Bielfeldt’s senior status in 2014-15 wasn’t always the plan. Though he has a year of eligibility remaining, Beilein and his staff decided in Summer 2014 that Bielfeldt would be listed as a senior this year.

The decision made sense for both parties; it opened up a scholarship for Michigan’s next freshman class, and it allowed Bielfeldt — who had just 38 career points prior to this season — to transfer for a final season elsewhere, should he choose to.

Bielfeldt took the news in stride, working to establish himself as a leader and taking advantage of his newfound health. He underwent hip surgery toward the end of Spring 2014, sidelining him for nearly the entire summer but relieving him of a major inhibitor to his play.

“Basketball’s a lot more fun when you land and it doesn’t hurt,” Bielfeldt said. “I’m having more fun and playing more, and with the hip surgery I’m just feeling better, so you know, just general cuts and jumps and all that.”

While he’s certainly having more fun playing, Bielfeldt is also flourishing in his roles as a mentor and tutor for his younger teammates. From a mentorship perspective, the Wolverines timed their international summer trip well (the program is allowed to take one every four years).

Michigan spent 10 days in Italy in the offseason, giving Bielfeldt a chance to get to know a class of freshmen that, mid-summer, would typically be busy throughout the day with practice, summer classes, tutoring and other introduction-to-college activities.
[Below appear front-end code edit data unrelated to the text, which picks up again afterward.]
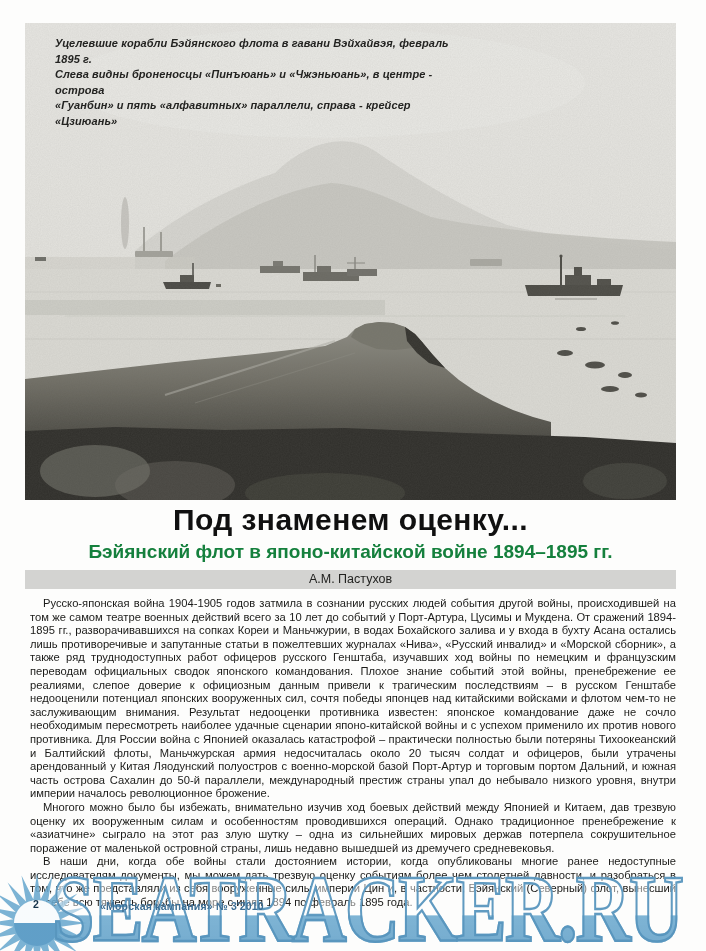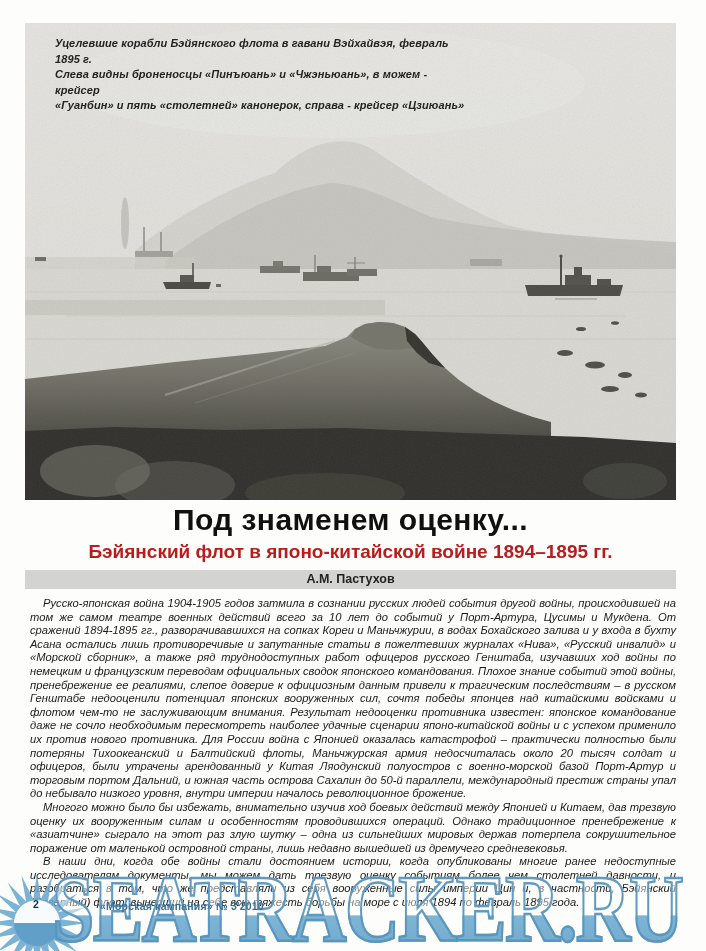--- a/index.html
+++ b/index.html
@@ -161,7 +161,7 @@
 
     <div id="caption">
       <div>Уцелевшие корабли Бэйянского флота в гавани Вэйхайвэя, февраль 1895 г.</div>
-      <div>Слева видны броненосцы «Пинъюань» и «Чжэньюань», в можем - крейсер</div>
+      <div>Слева видны броненосцы «Пинъюань» и «Чжэньюань», в центре - острова</div>
       <div>«Гуанбин» и пять «столетней» канонерок, справа - крейсер «Цзиюань»</div>
     </div>
   </div>

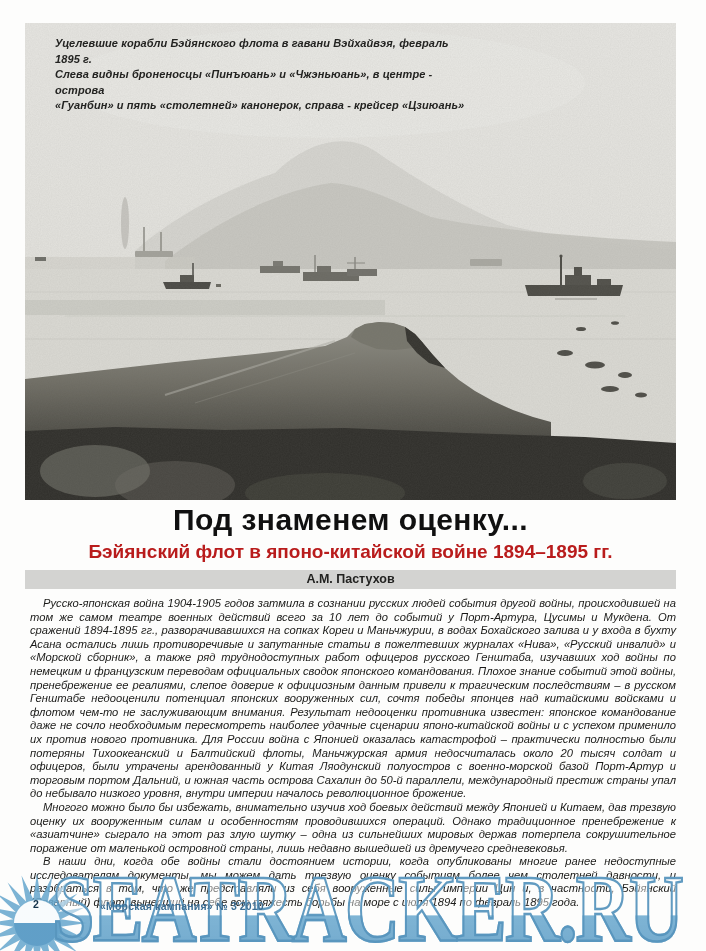--- a/index.html
+++ b/index.html
@@ -162,7 +162,7 @@
     <div id="caption">
       <div>Уцелевшие корабли Бэйянского флота в гавани Вэйхайвэя, февраль 1895 г.</div>
       <div>Слева видны броненосцы «Пинъюань» и «Чжэньюань», в центре - острова</div>
-      <div>«Гуанбин» и пять «столетней» канонерок, справа - крейсер «Цзиюань»</div>
+      <div>«Гуанбин» и пять «алфавитных» параллели, справа - крейсер «Цзиюань»</div>
     </div>
   </div>
 

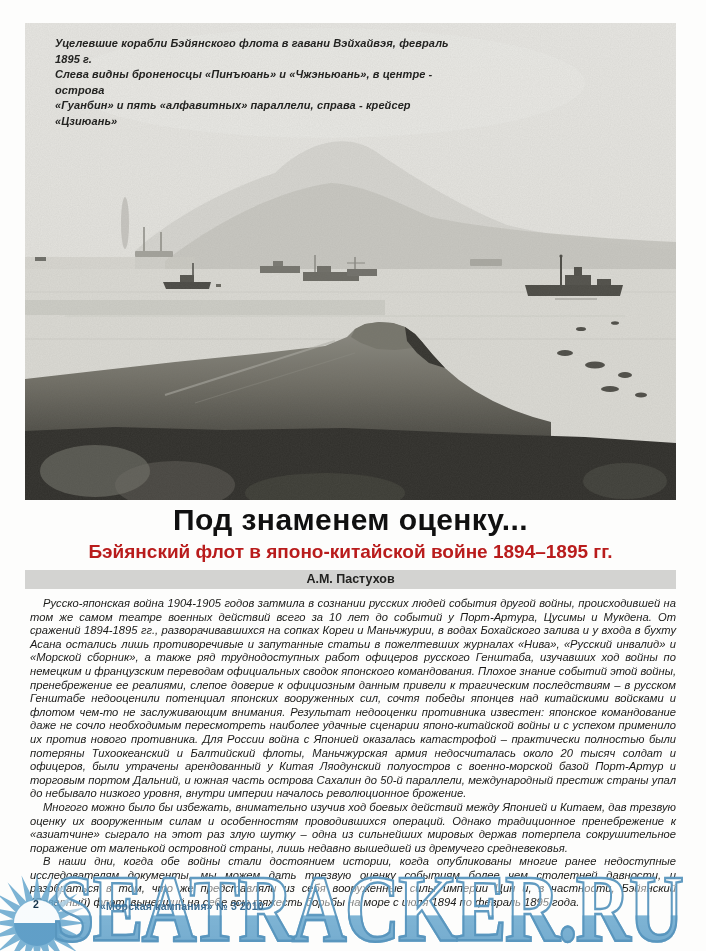--- a/index.html
+++ b/index.html
@@ -21,7 +21,7 @@
   
   #headline{position:absolute; left:25px; top:504px; width:651px; text-align:center;}
   #title{font-weight:bold; font-size:30px; line-height:32px; color:#101010; letter-spacing:.4px; margin:0;}
-  #subtitle{font-weight:bold; font-size:19px; line-height:21px; color:#b91c1c; margin:5px 0 0 0;}
+  #subtitle{font-weight:bold; font-size:19px; line-height:21px; color:#15803d; margin:5px 0 0 0;}
   #authorbar{
     margin-top:8px; height:19px; line-height:19px; background:#d3d3d1;
     font-weight:bold; font-size:12.5px; color:#222220; text-align:center;

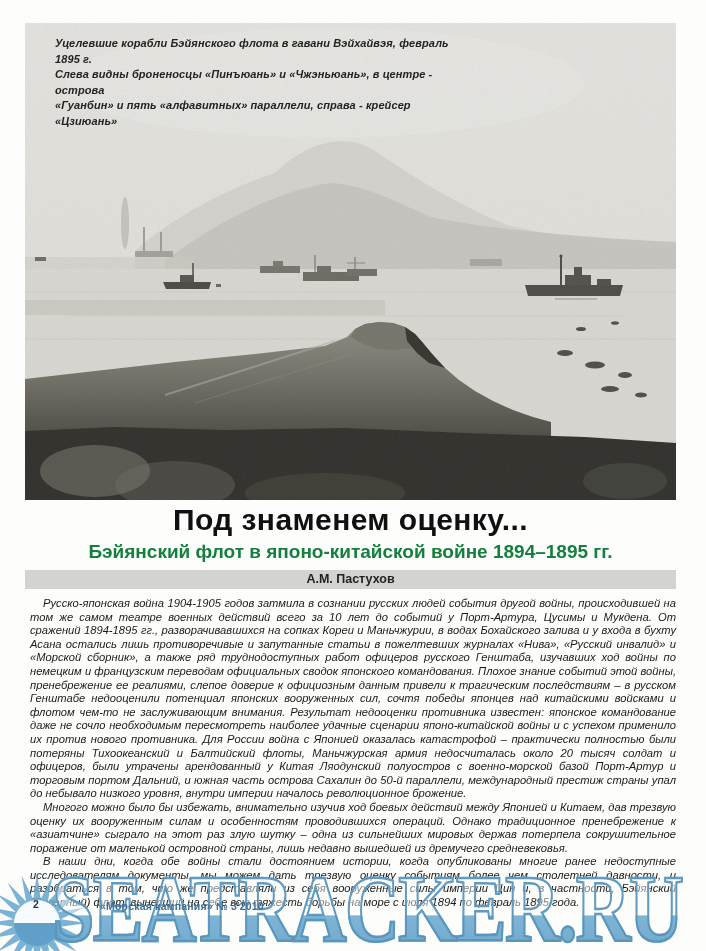--- a/index.html
+++ b/index.html
@@ -24,7 +24,7 @@
   #subtitle{font-weight:bold; font-size:19px; line-height:21px; color:#15803d; margin:5px 0 0 0;}
   #authorbar{
     margin-top:8px; height:19px; line-height:19px; background:#d3d3d1;
-    font-weight:bold; font-size:12.5px; color:#222220; text-align:center;
+    font-weight:normal; font-size:12.5px; color:#222220; text-align:center;
   }
   
   #bodytext{

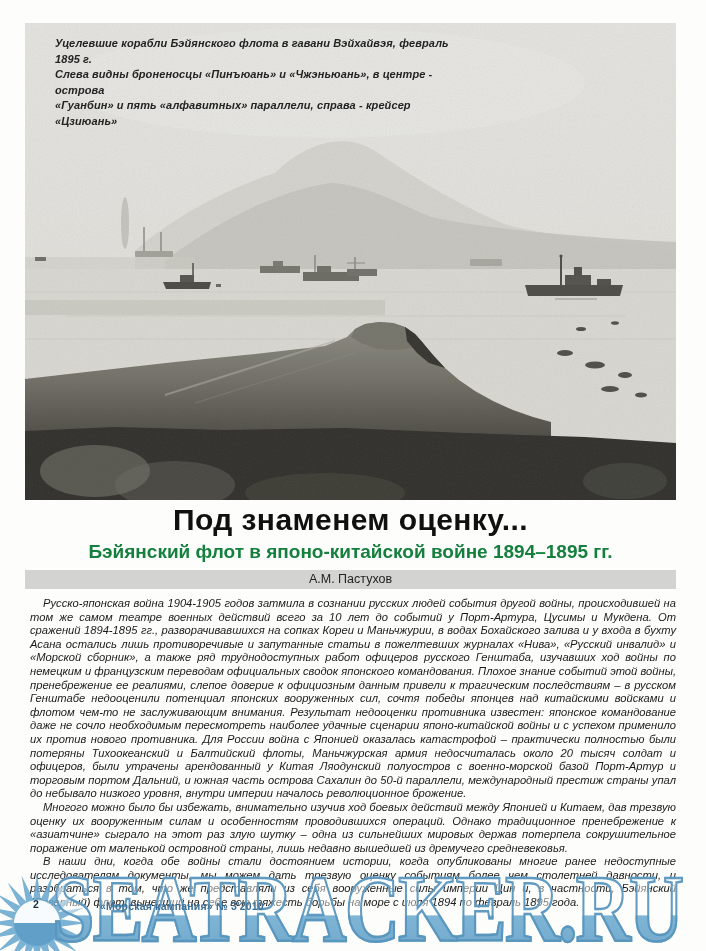--- a/index.html
+++ b/index.html
@@ -29,7 +29,7 @@
   
   #bodytext{
     position:absolute; left:30px; top:597px; width:646px;
-    font-style:italic; font-size:11.2px; line-height:13.6px;
+    font-size:11.2px; line-height:13.6px;
     text-align:justify; color:#1a1a18;
   }
   #bodytext p{margin:0; text-indent:13px;}

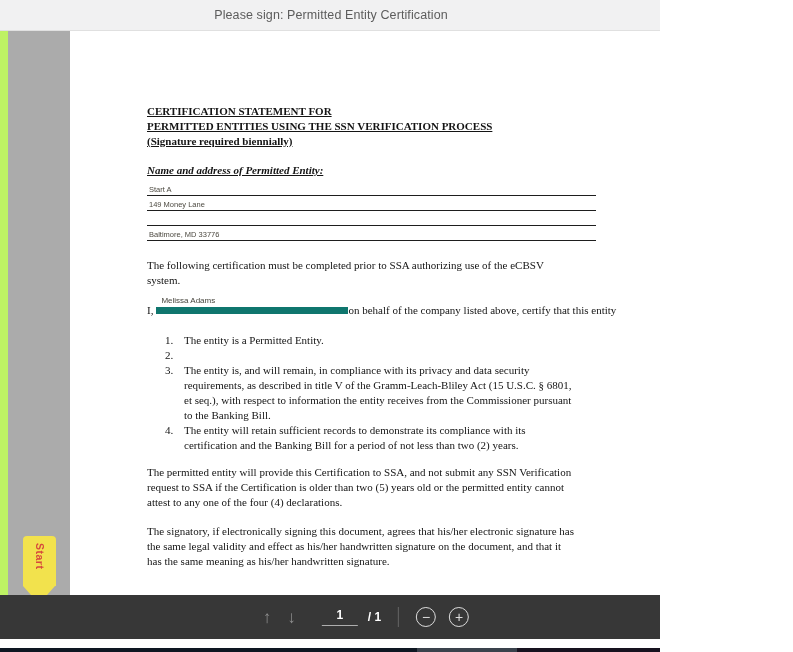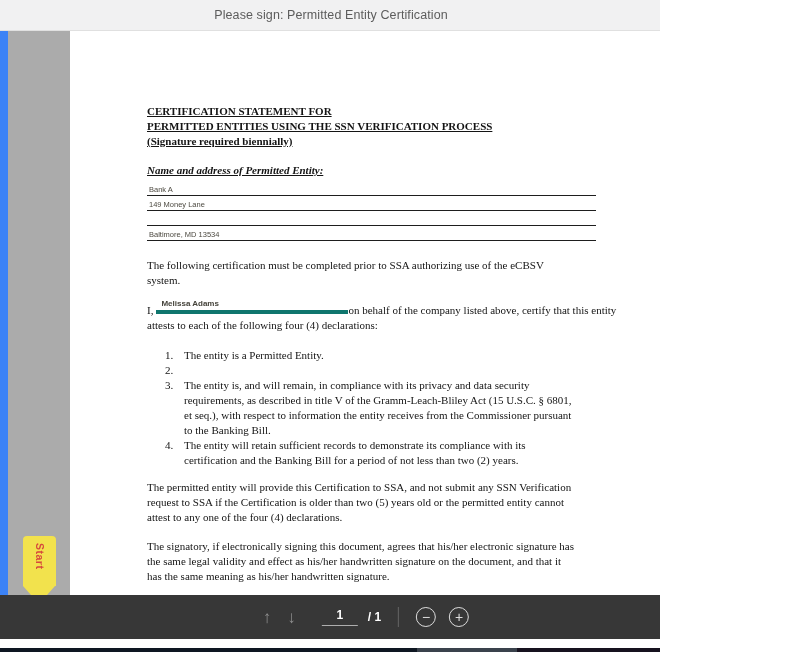--- a/index.html
+++ b/index.html
@@ -6,7 +6,7 @@
   html,body { background:#fff; }
   .app {
     position:relative; width:660px; height:652px; overflow:hidden;
-    font-family:"Liberation Sans", sans-serif; background:#3b82f6;
+    font-family:"Liberation Sans", sans-serif; background:#bef264;
   }
   
   .header {

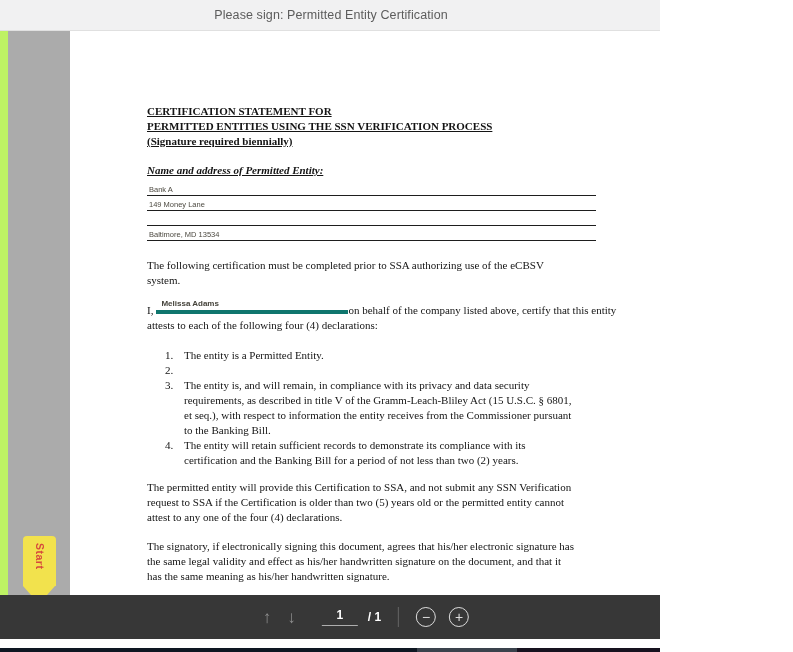--- a/index.html
+++ b/index.html
@@ -132,7 +132,7 @@
 
         <div class="fields">
           <div class="field-row">
-            <span class="field-text">Bank A</span>
+            <span class="field-text">Start A</span>
           </div>
           <div class="field-row">
             <span class="field-text">149 Money Lane</span>

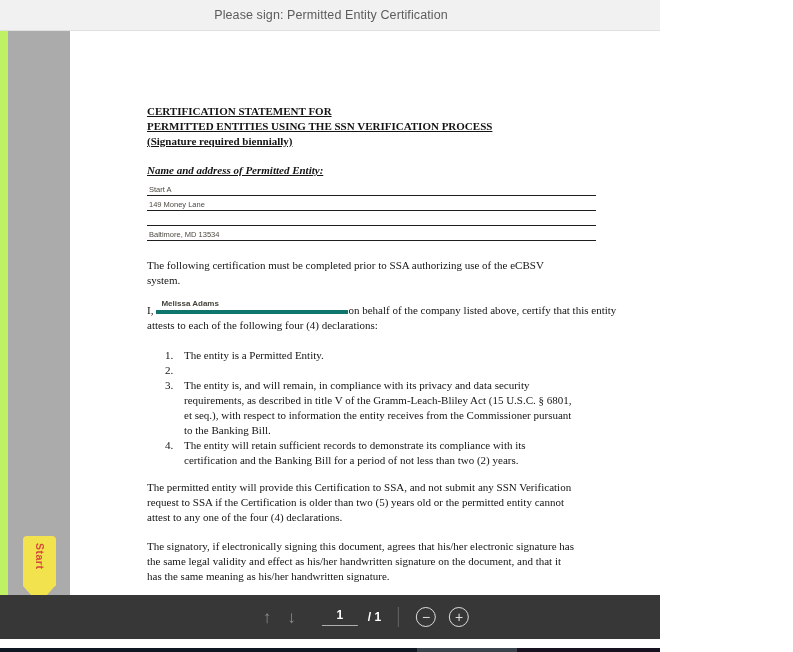--- a/index.html
+++ b/index.html
@@ -141,7 +141,7 @@
             <span class="field-text"></span>
           </div>
           <div class="field-row">
-            <span class="field-text">Baltimore, MD 13534</span>
+            <span class="field-text">Baltimore, MD 33776</span>
           </div>
         </div>
 

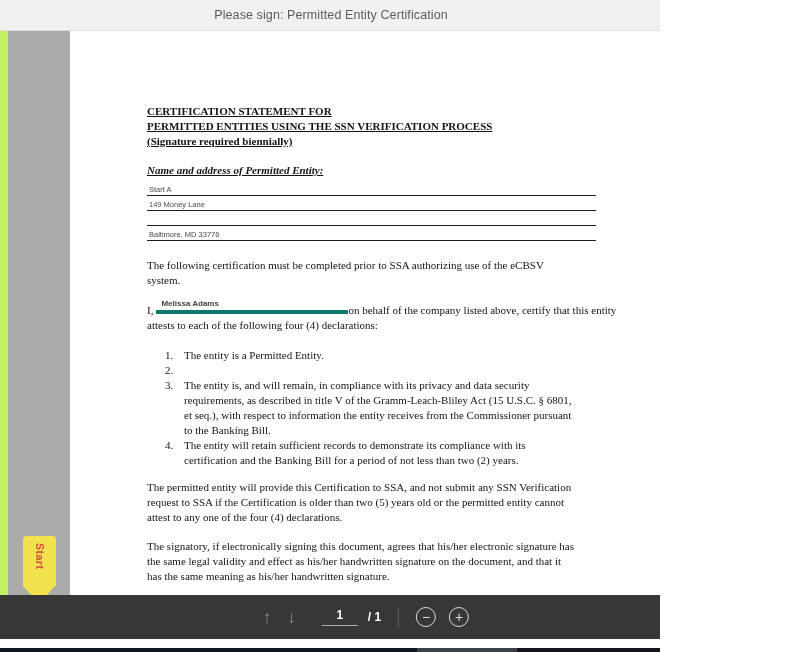--- a/index.html
+++ b/index.html
@@ -49,7 +49,7 @@
   .attest-line1 { margin-top:13px; white-space:nowrap; }
   .sig-line {
     display:inline-block; width:192px; height:13px; position:relative;
-    border-bottom:4px solid #0f766e; margin-left:3px;font-weight:bold;
+    border-bottom:7px solid #0f766e; margin-left:3px;
   }
   .sig-text {
     position:absolute; left:5px; bottom:1px;

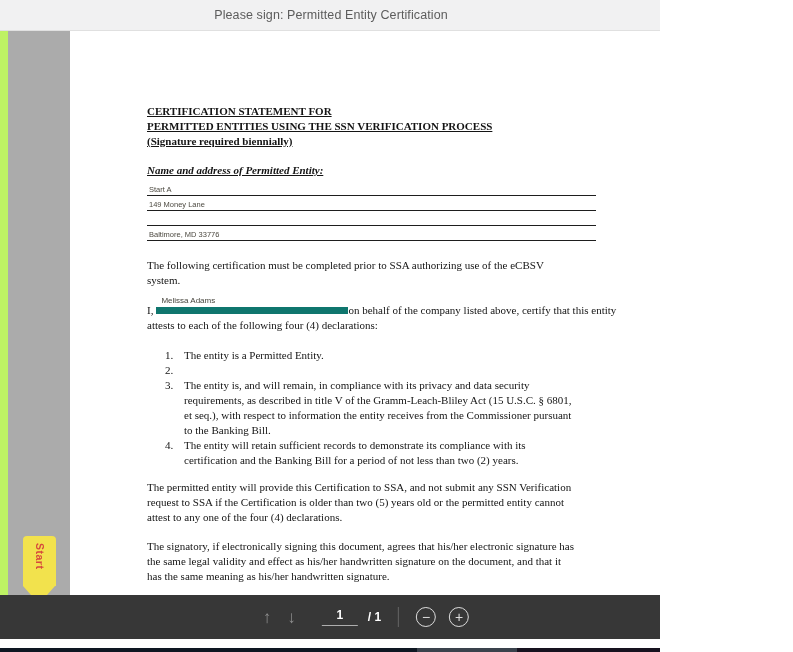--- a/index.html
+++ b/index.html
@@ -149,7 +149,6 @@
 system.</div>
 
         <div class="attest-line1"><span>I,</span><span class="sig-line"><span class="sig-text">Melissa Adams</span></span><span>on behalf of the company listed above, certify that this entity</span></div>
-        <div>attests to each of the following four (4) declarations:</div>
 
         <div class="list">
           <div class="list-item">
“It was nothing crazy,” Bielfeldt told the Daily in November. “I’d go walk around with (freshman guard Muhammad-Ali Abdur-Rahkman) or somebody, learn more about him, and I think overall we’re closer in that.”

It was the details, Bielfeldt said, that made the trip particularly meaningful.

“Little things, like me and Muhammad walking into some little shop and looking at some European soccer jersey,” he said. “I never would’ve done that in the past three years with an older player.”

While it’s not a yearly occurrence for a player who spent his first three years largely on the bench to emerge as a leader and major contributor in his senior season, Beilein says it’s nothing new.

“I’ve seen it before,” Beilein said, “where guys in that senior year all of a sudden are so valuable to you, because they’ve got the experience, that maturity about them, that they’ve been there and done that before.

“They’ve been waiting a long time for that opportunity, so that’s been huge.”

Bielfeldt, regardless of how he got there, is happy to finally be playing major minutes and contributing as much as he has been lately.

“Overall, you just have to be ready,” Bielfeldt said. “Next man up.”

Daily Sports Editor Max Bultman contributed reporting.